====== Data supplied ======
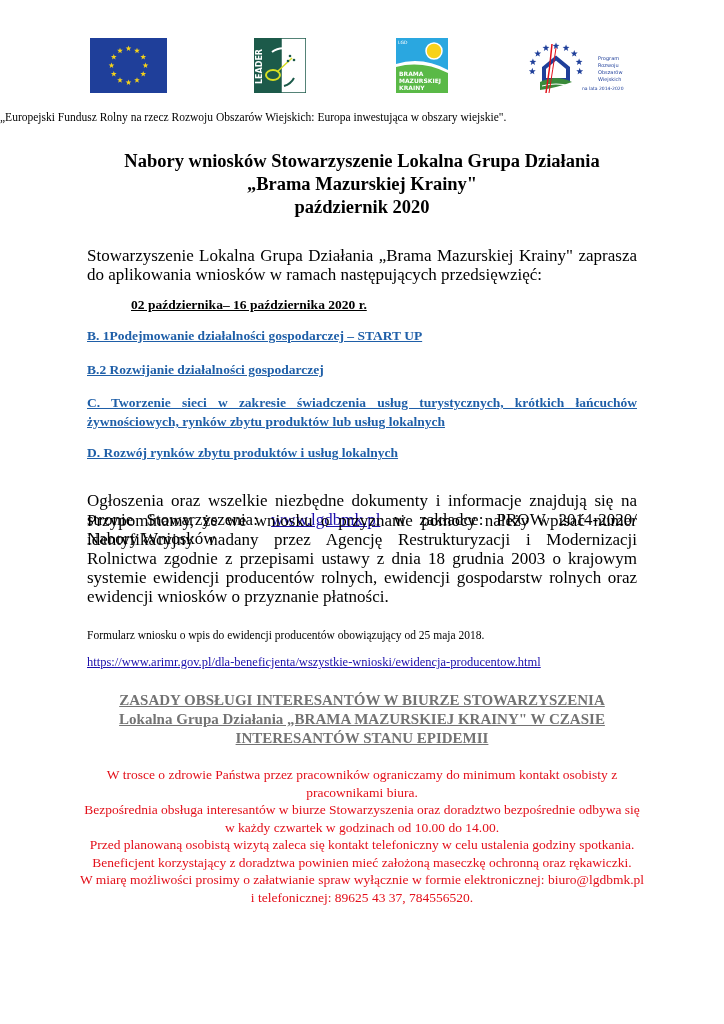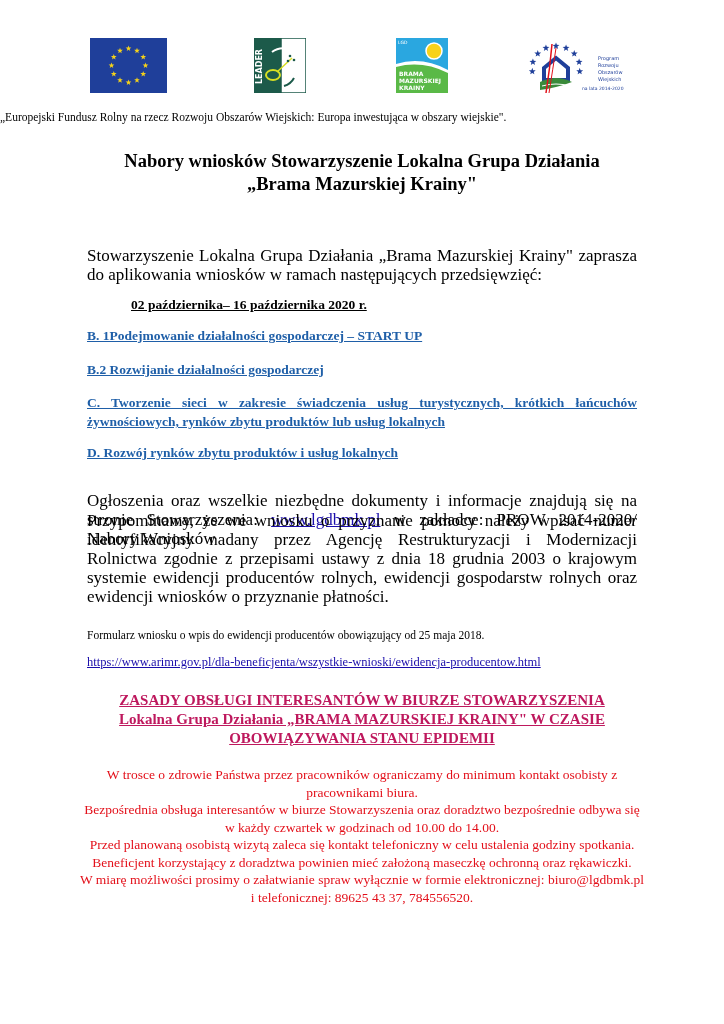--- a/index.html
+++ b/index.html
@@ -128,6 +128,7 @@
 <div class="title">
   <div>Nabory wniosków Stowarzyszenie Lokalna Grupa Działania</div>
   <div>„Brama Mazurskiej Krainy"</div>
+  <div>październik 2020</div>
 </div>
 
 <div class="p intro">Stowarzyszenie Lokalna Grupa Działania „Brama Mazurskiej Krainy" zaprasza do aplikowania wniosków w ramach następujących przedsięwzięć:</div>

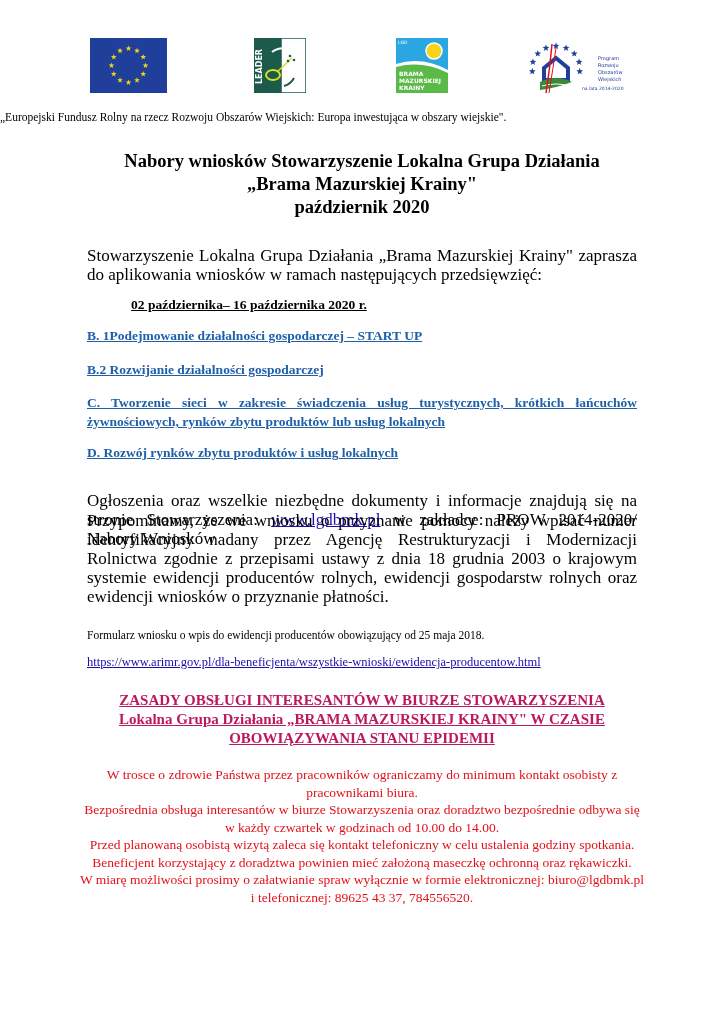--- a/index.html
+++ b/index.html
@@ -43,7 +43,7 @@
   .red-title {
     position: absolute; top: 691px; left: 0; width: 724px;
     text-align: center; font-weight: bold; font-size: 15px; line-height: 19px;
-    color: #be185d; text-decoration: underline;
+    color: #737373; text-decoration: underline;
   }
   .red-body {
     position: absolute; top: 766px; left: 80px; width: 564px;

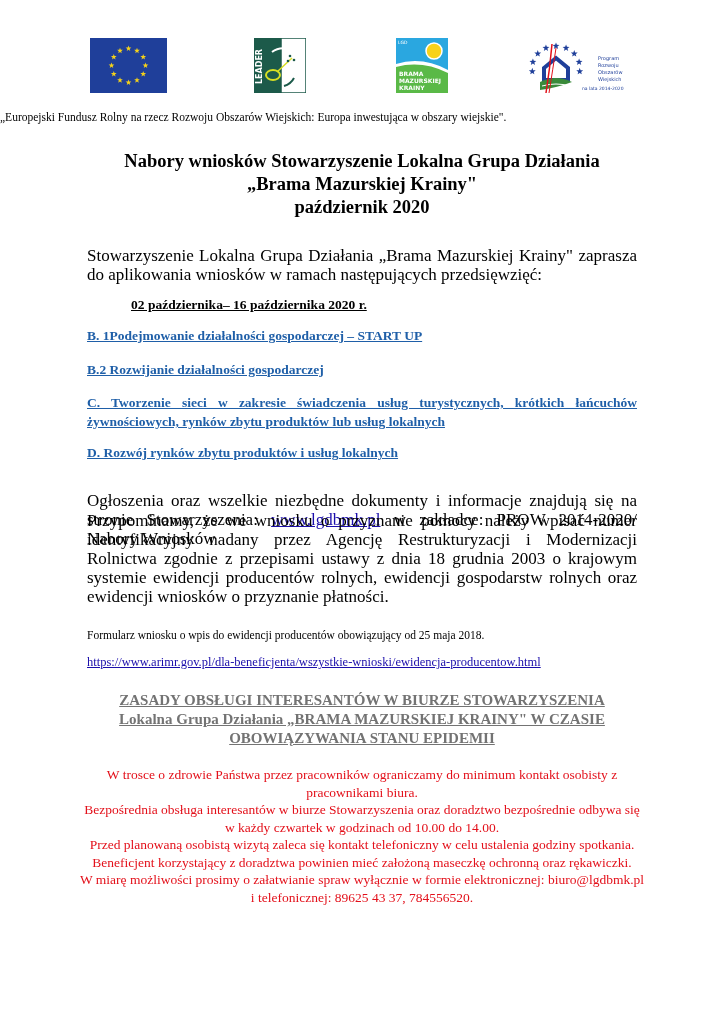--- a/index.html
+++ b/index.html
@@ -151,7 +151,7 @@
 <div class="red-title">
   <div>ZASADY OBSŁUGI INTERESANTÓW W BIURZE STOWARZYSZENIA</div>
   <div>Lokalna Grupa Działania „BRAMA MAZURSKIEJ KRAINY" W CZASIE</div>
-  <div>OBOWIĄZYWANIA STANU EPIDEMII</div>
+  <div>INTERESANTÓW STANU EPIDEMII</div>
 </div>
 
 <div class="red-body">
======
Beginning at the line that contains "<div>INTERESANTÓW STANU EPIDEMII</div>", reproduce every line down to the last line of the entries above, exactly and only those.

+  <div>INTERESANTÓW STANU EPIDEMII</div>
 </div>
 
 <div class="red-body">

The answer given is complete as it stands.